> PROMPT
Once the line containing "text: Prawo ->" is located in the records below, repeat it and all lines that follow it exactly, leaving out any picture.

Segment Start: TASK INPUTS

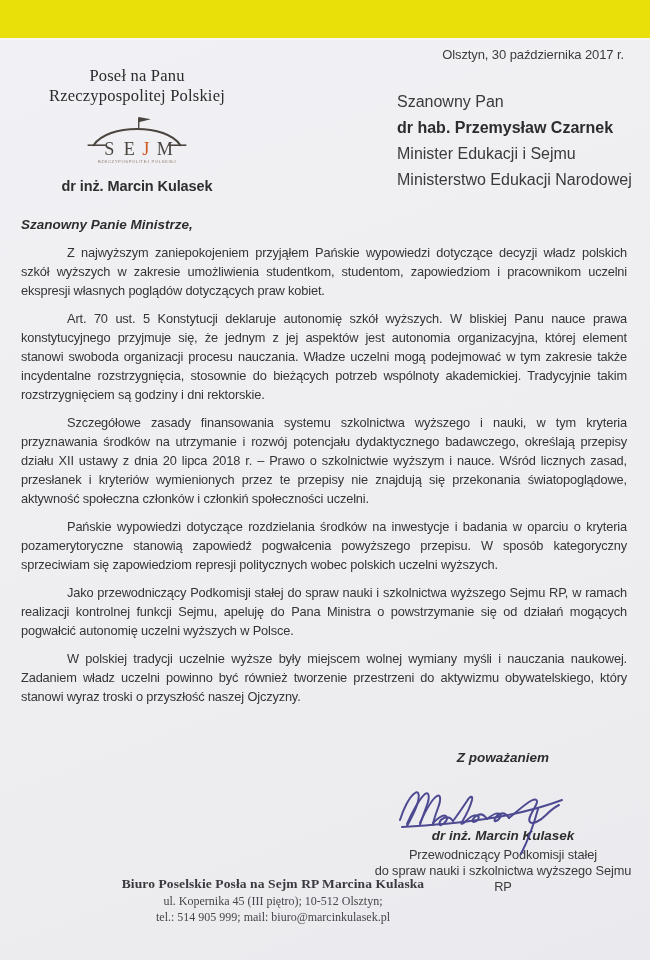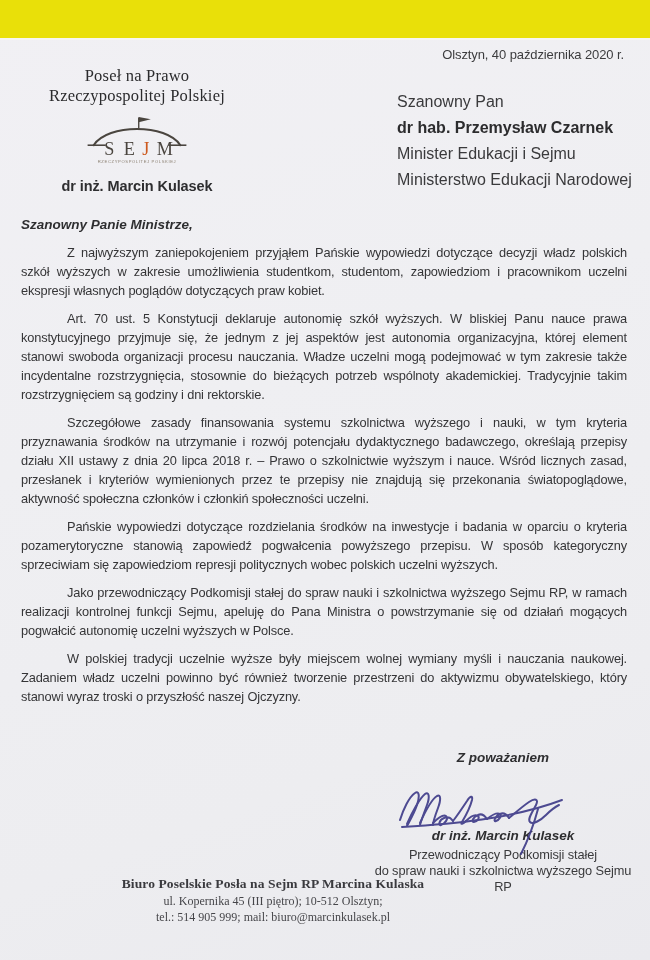"Olsztyn, 40 października 2020 r." div.dateline { text: 40 października 2020 -> 30 października 2017 }
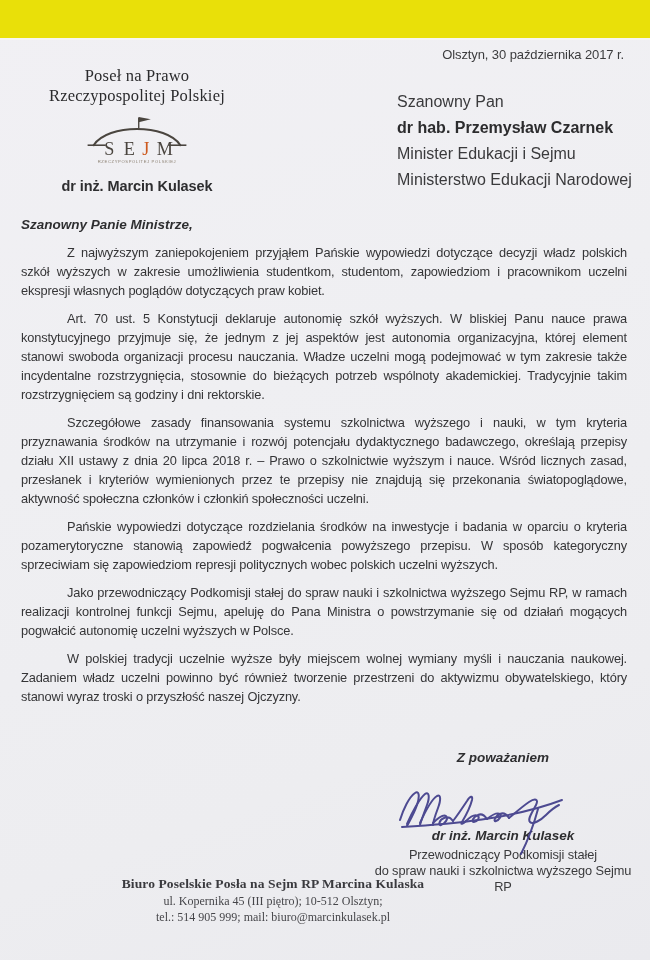"Poseł na Prawo" div { text: Prawo -> Panu }
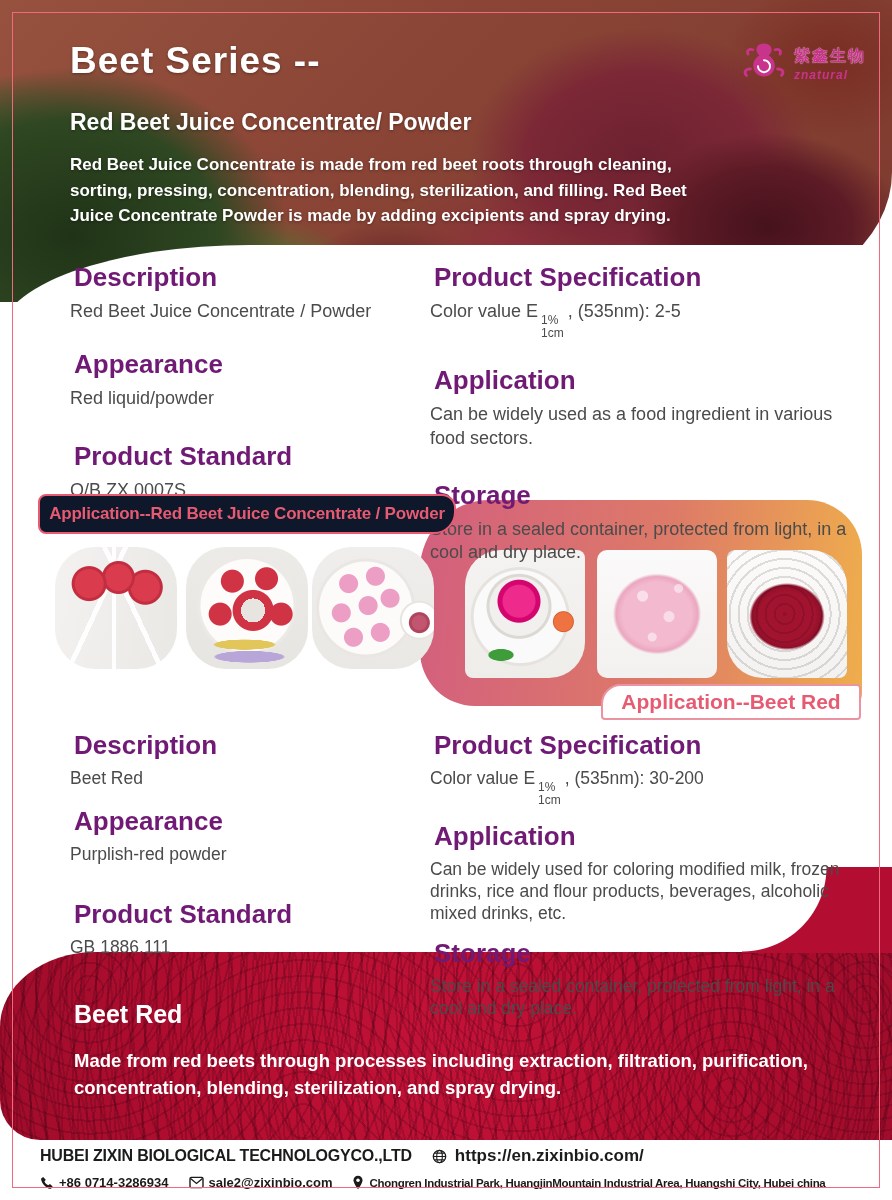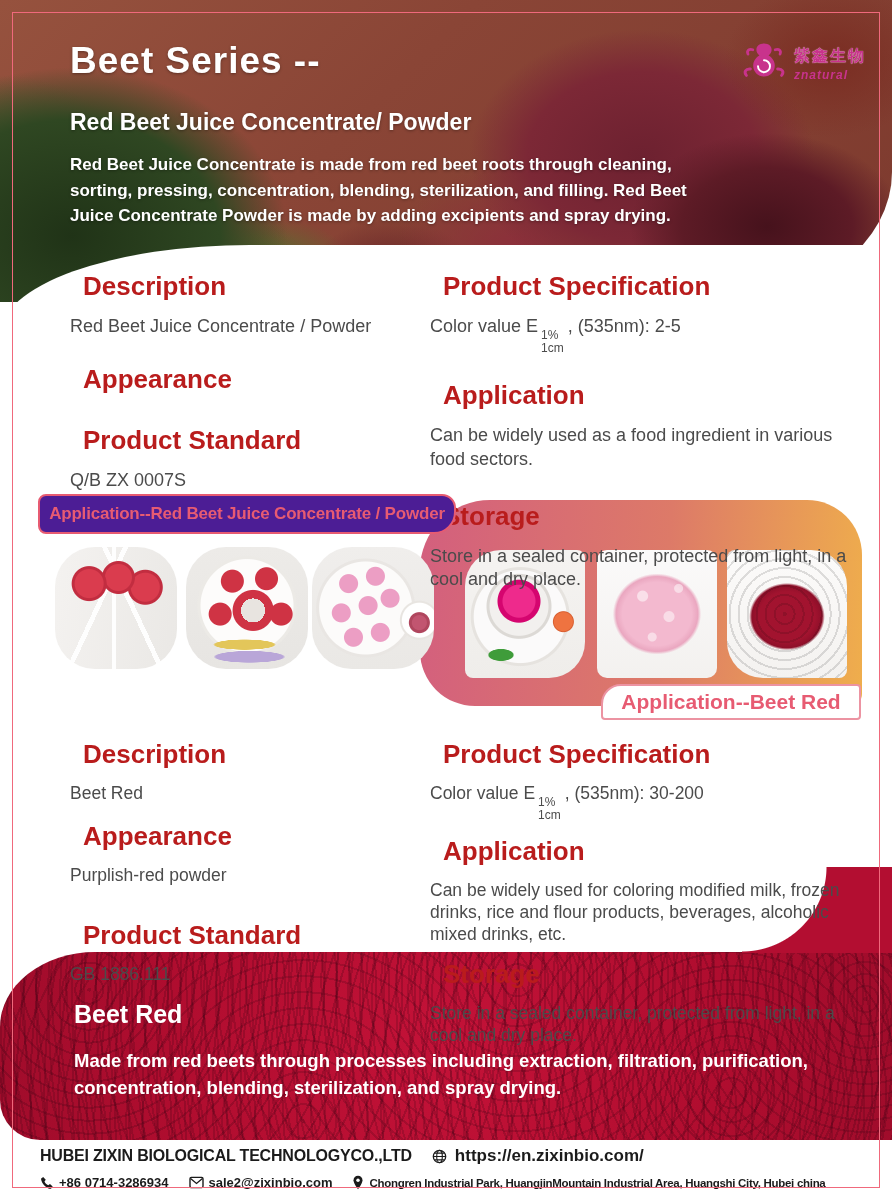"Description" .col h3 { color: #b91c1c -> #701a75; margin: 13px -> 4px }
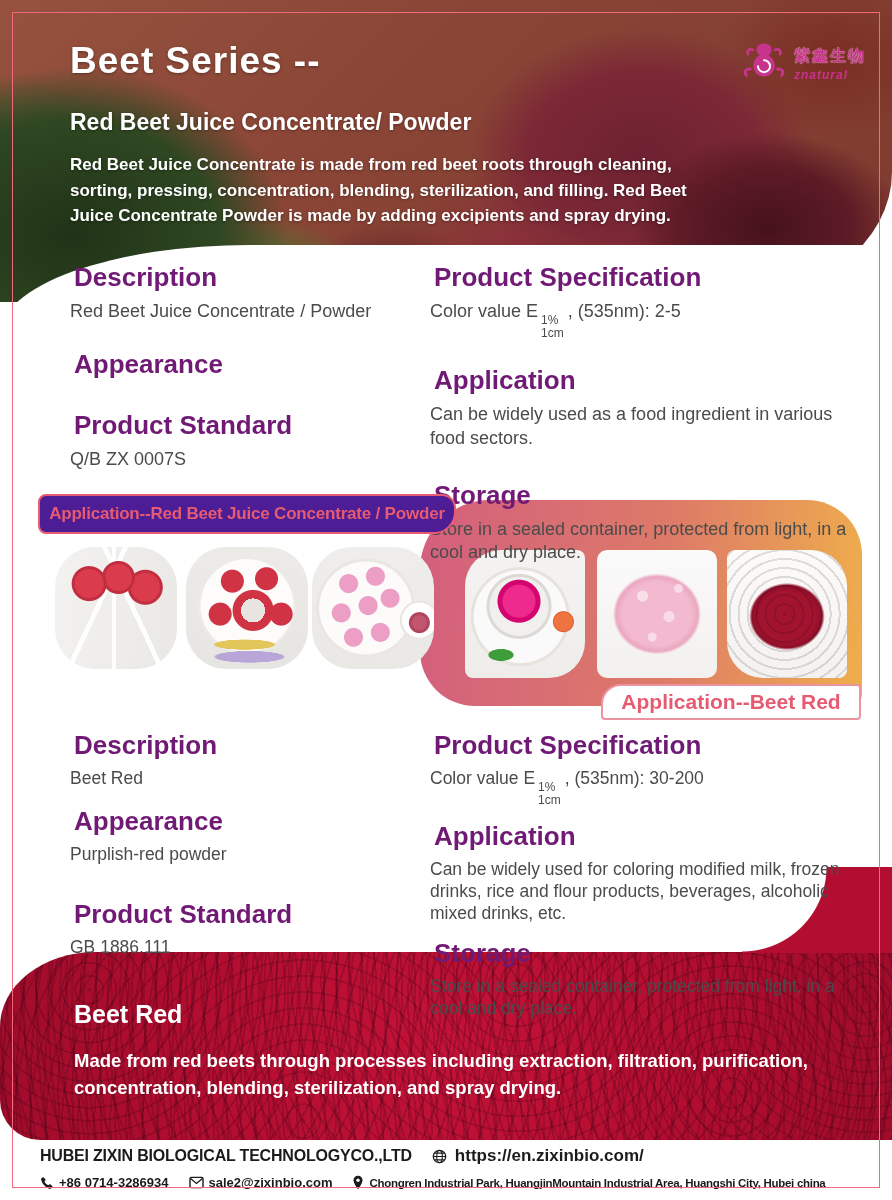"Red liquid/powder" p { html: none -> <p>Red liquid/powder</p> }
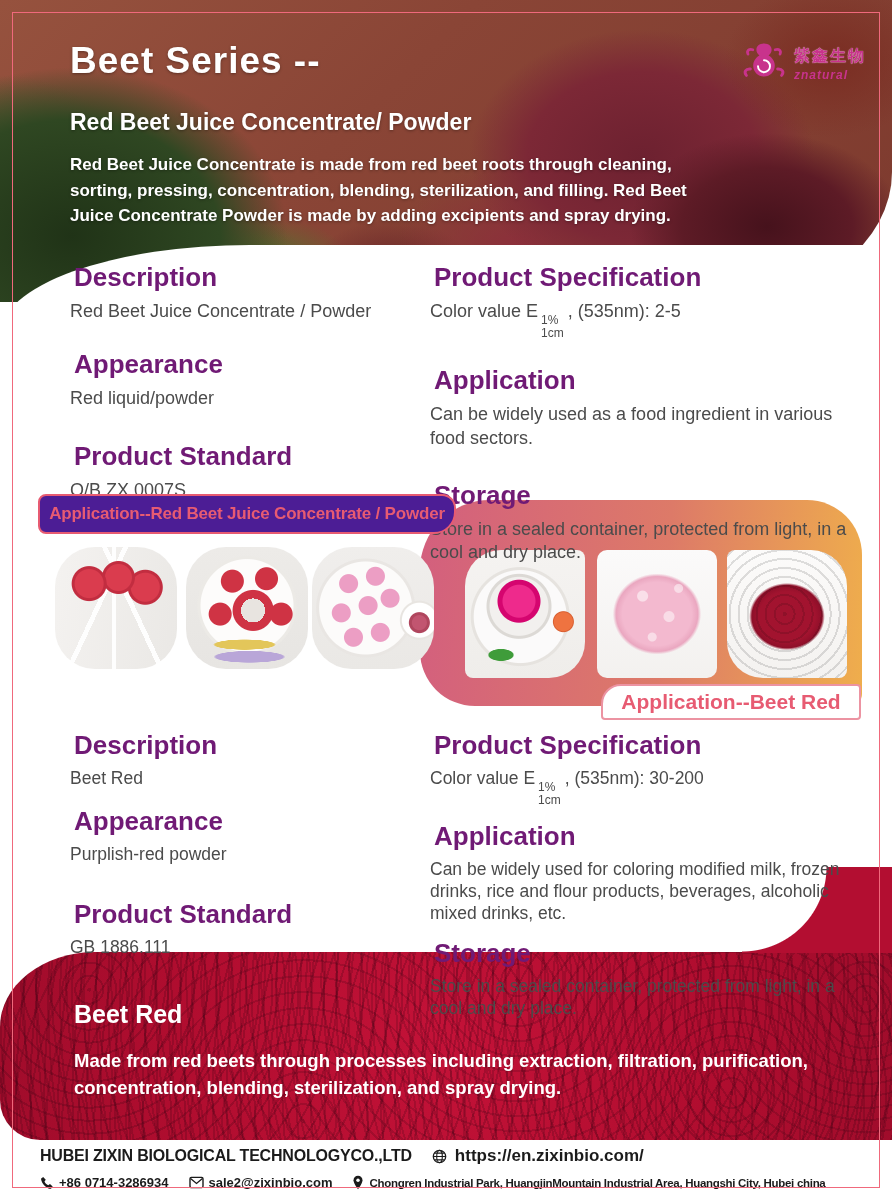"Application--Red Beet Juice Concentrate" .app-banner { background: #4c1d95 -> #0f172a }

Segment End: TASK INPUTS

> ANSWER BELOW
"Poseł na Prawo" div { text: Prawo -> Panu }
"Description" .col h3 { color: #b91c1c -> #701a75; margin: 13px -> 4px }
"Red liquid/powder" p { html: none -> <p>Red liquid/powder</p> }
"Application--Red Beet Juice Concentrate" .app-banner { background: #4c1d95 -> #0f172a }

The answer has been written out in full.